You are viewing a plain text version of this content. The canonical link for it is here.
Posted to user@nutch.apache.org by abhayd <aj...@hotmail.com> on 2011/08/22 07:31:02 UTC
readdblink not showing alllinks
hi
my seed has 4 links but it results in total 7200 crlwled links. My
readdblink just shows 4 links which are in seed list and Inlinks: for 4 seed
urls.
Is there anyway to get the entire link graph?
thanks
--
View this message in context: http://lucene.472066.n3.nabble.com/readdblink-not-showing-alllinks-tp3274127p3274127.html
Sent from the Nutch - User mailing list archive at Nabble.com.

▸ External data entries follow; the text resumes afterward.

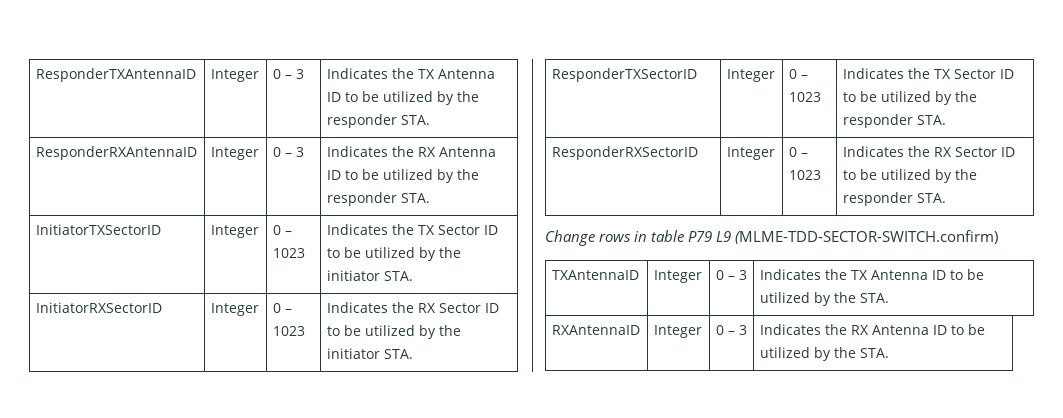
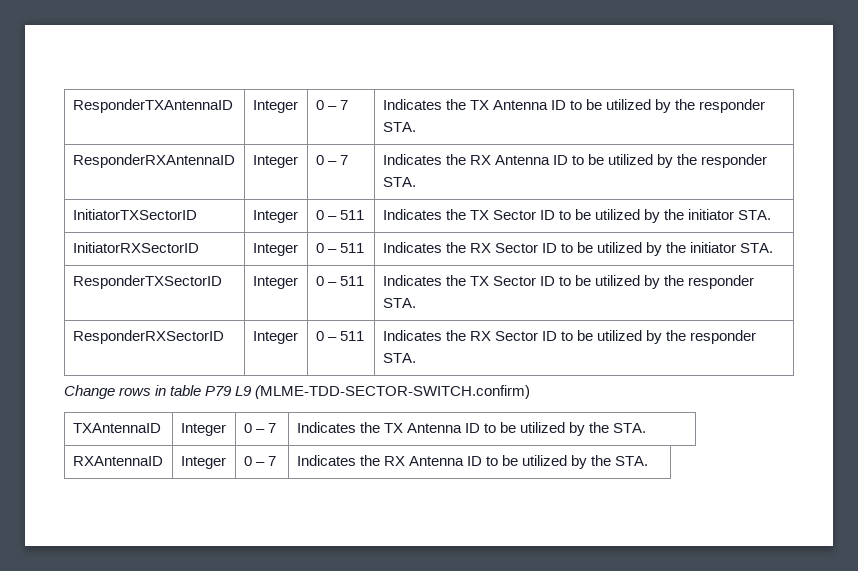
- ResponderTXAntennaID | Integer | 0 – 3 | Indicates the TX Antenna ID to be utilized by the responder STA.
+ ResponderTXAntennaID | Integer | 0 – 7 | Indicates the TX Antenna ID to be utilized by the responder STA.
- ResponderRXAntennaID | Integer | 0 – 3 | Indicates the RX Antenna ID to be utilized by the responder STA.
+ ResponderRXAntennaID | Integer | 0 – 7 | Indicates the RX Antenna ID to be utilized by the responder STA.
- InitiatorTXSectorID | Integer | 0 – 1023 | Indicates the TX Sector ID to be utilized by the initiator STA.
+ InitiatorTXSectorID | Integer | 0 – 511 | Indicates the TX Sector ID to be utilized by the initiator STA.
- InitiatorRXSectorID | Integer | 0 – 1023 | Indicates the RX Sector ID to be utilized by the initiator STA.
+ InitiatorRXSectorID | Integer | 0 – 511 | Indicates the RX Sector ID to be utilized by the initiator STA.
- ResponderTXSectorID | Integer | 0 – 1023 | Indicates the TX Sector ID to be utilized by the responder STA.
+ ResponderTXSectorID | Integer | 0 – 511 | Indicates the TX Sector ID to be utilized by the responder STA.
- ResponderRXSectorID | Integer | 0 – 1023 | Indicates the RX Sector ID to be utilized by the responder STA.
+ ResponderRXSectorID | Integer | 0 – 511 | Indicates the RX Sector ID to be utilized by the responder STA.
- TXAntennaID | Integer | 0 – 3 | Indicates the TX Antenna ID to be utilized by the STA.
+ TXAntennaID | Integer | 0 – 7 | Indicates the TX Antenna ID to be utilized by the STA.
- RXAntennaID | Integer | 0 – 3 | Indicates the RX Antenna ID to be utilized by the STA.
+ RXAntennaID | Integer | 0 – 7 | Indicates the RX Antenna ID to be utilized by the STA.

Re: readdblink not showing alllinks
Posted by Markus Jelsma <ma...@openindex.io>.
> hi
> after doing invert link i see the complete link graph...THANKS
>
> I m bit confused, please help me understand..
>
> I do crawl using crawl command. I see around 7000+ urls when i dump
> crawldb. Then i do invertlink and i see the complete link graph.
> After this i do solrindex.
>
> After solr indexing is completed i see only 2421 docs. I was expecting
> 7000+ docs (i.e exact number of unique urls which i got from dumping
> crawldb as text)
Did you consider URL's that responsed with a non-200 HTTP response code? They
are not sent to the index.
>
> Why i just see 2421 urls/docs in solr?
> Do i need to execute crawl again after invertlink?
No :)
>
> Here are some settings
> --------------------------------------------------------------
> <name>db.update.max.inlinks</name>
> <value>10000</value>
>
> <name>db.ignore.internal.links</name>
> <value>false</value>
>
> <name>db.max.inlinks</name>
> <value>10000</value>
>
> <name>db.max.outlinks.per.page</name>
> <value>-1</value>
>
>
> --
> View this message in context:
> http://lucene.472066.n3.nabble.com/readdblink-not-showing-alllinks-tp32741
> 27p3278779.html Sent from the Nutch - User mailing list archive at
> Nabble.com.
Re: readdblink not showing alllinks
Posted by abhayd <aj...@hotmail.com>.
hi
I have started the crawl again, I will post crawl db out put as soon as
crawl finishes..
--
View this message in context: http://lucene.472066.n3.nabble.com/readdblink-not-showing-alllinks-tp3274127p3279147.html
Sent from the Nutch - User mailing list archive at Nabble.com.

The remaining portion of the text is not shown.